GOL Linhas Aéreas Inteligentes (G3, São Paulo Congonhas) has hired the New York-based financial consultancy Seabury Capital to help it carry out “a broad review” of its capital structure, it said in a statement.
Among the objectives is a review of how to manage liabilities, financial transactions, and other measures aimed at improving liquidity and adjusting the fleet in the short and medium term.
The airline said that Seabury would work together with SkyWorks Holdings, another US advisory firm, to “continue ongoing negotiations with its aircraft lessors with the aim of achieving a comprehensive consensual restructuring of GOL’s fleet obligations.”
GOL’s plans to restructure its balance sheet, which triggered downgrades by S&P Global Ratings and Fitch Ratings, come as it grapples with heavy debts following the pandemic and ongoing high costs. In August, its share price tumbled as investors reacted negatively to details of a debt restructuring plan that were released, including warrants for a subscription of preferred shares and a potential dilution risk for shareholders.

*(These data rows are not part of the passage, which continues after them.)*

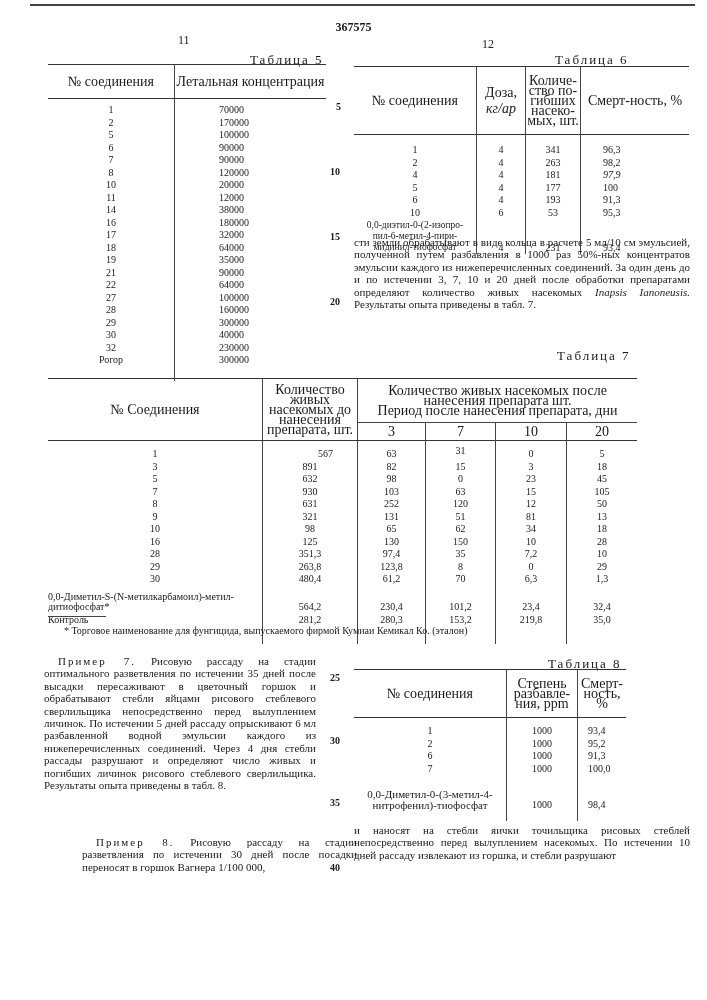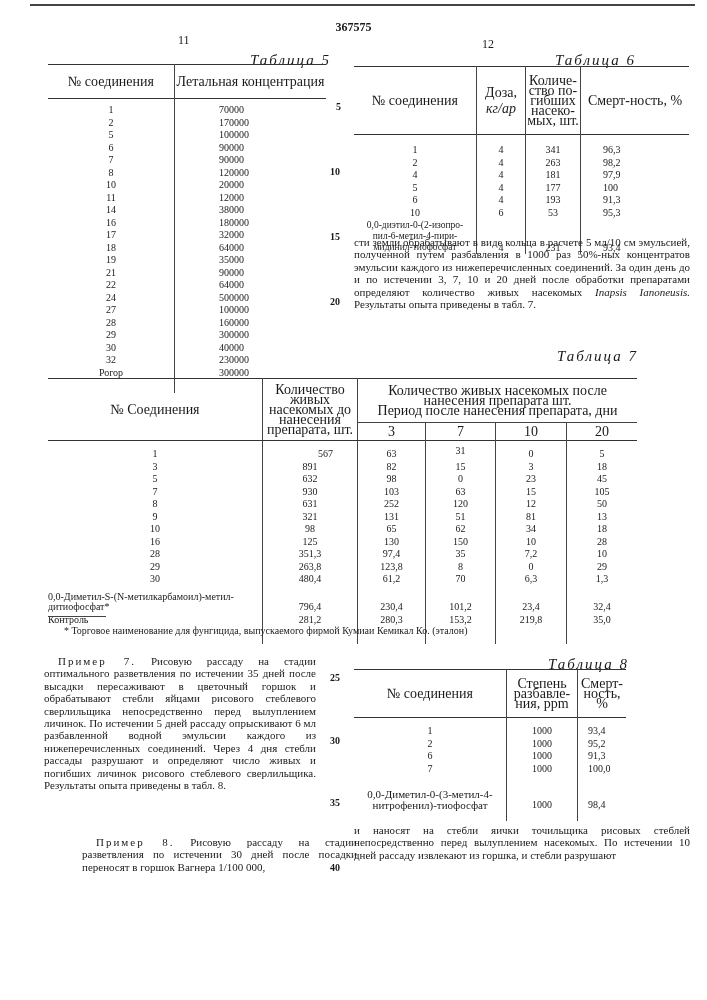"Таблица 5" .tcap { font-size: 15px -> 13px; font-style: italic -> none }
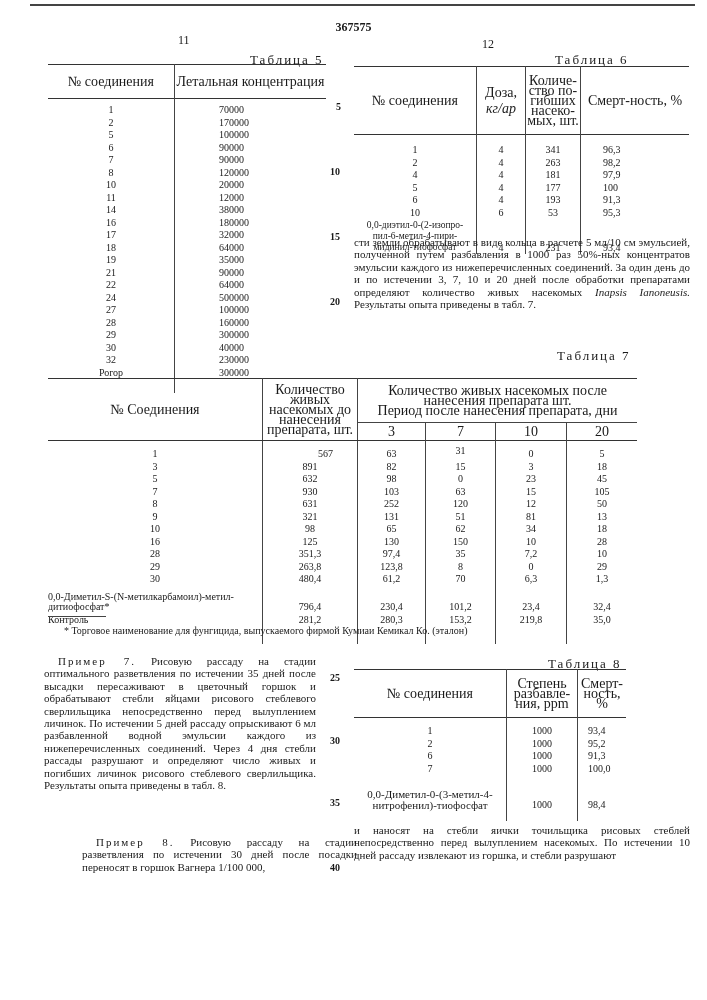"97,9" td.vsep { font-style: none -> italic }
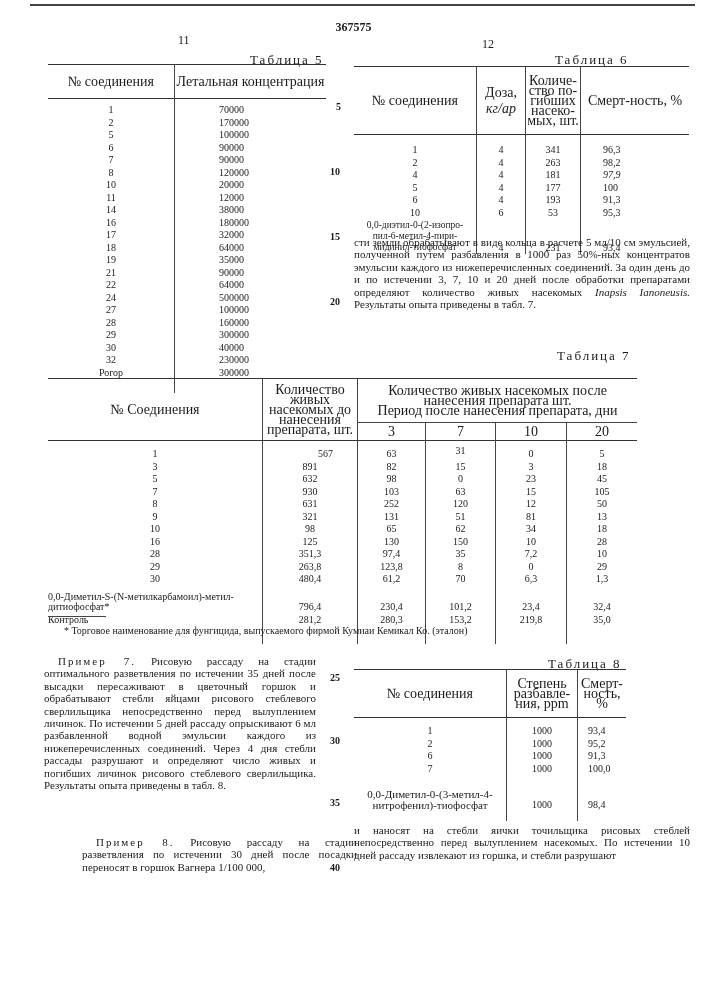"24" tr { html: <tr> <td>24</td> <td>500000</td> </tr> -> none }
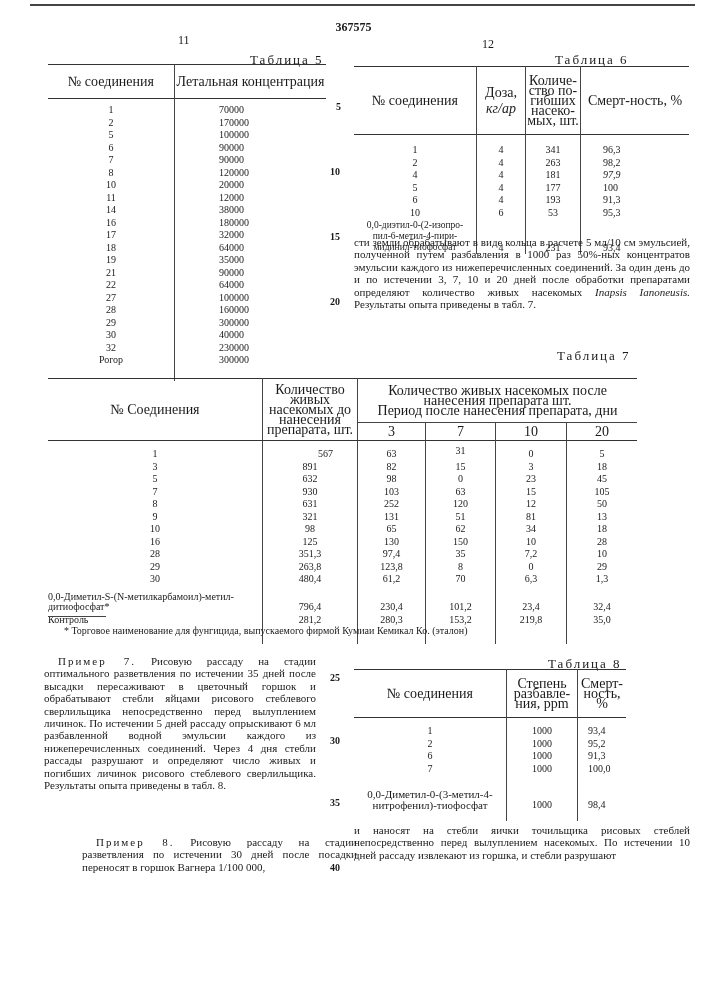"796,4" td.vsep { text: 796,4 -> 564,2 }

Although the company has avoided bankruptcy protection while some of its peers accepted Chapter 11 reorganisations, the company said in March that it had been forced to carry out ten liability management processes or capital raises since early 2020, Bloomberg News reported.
In March, GOL gained access to a cash injection from its controlling shareholder, Abra Group, a holding company created to control operations at both GOL and avianca airlines (AV, Bogotá), but this has done little to hearten investors. In July, ch-aviation reported that the carrier faced multi-million dollar breach-of-contract lawsuits in New York filed by DAE Capital special purpose vehicles and associated trusts over outstanding lease payments on B737 aircraft.
Last month, GOL posted a BRL1.3 billion reais (USD265 million) net loss for the third quarter, despite achieving what it said was its highest-ever third-quarter revenue, BRL4.7 billion (USD957 million), up 16.4% compared to the same quarter last year. It largely blamed exchange rate fluctuations.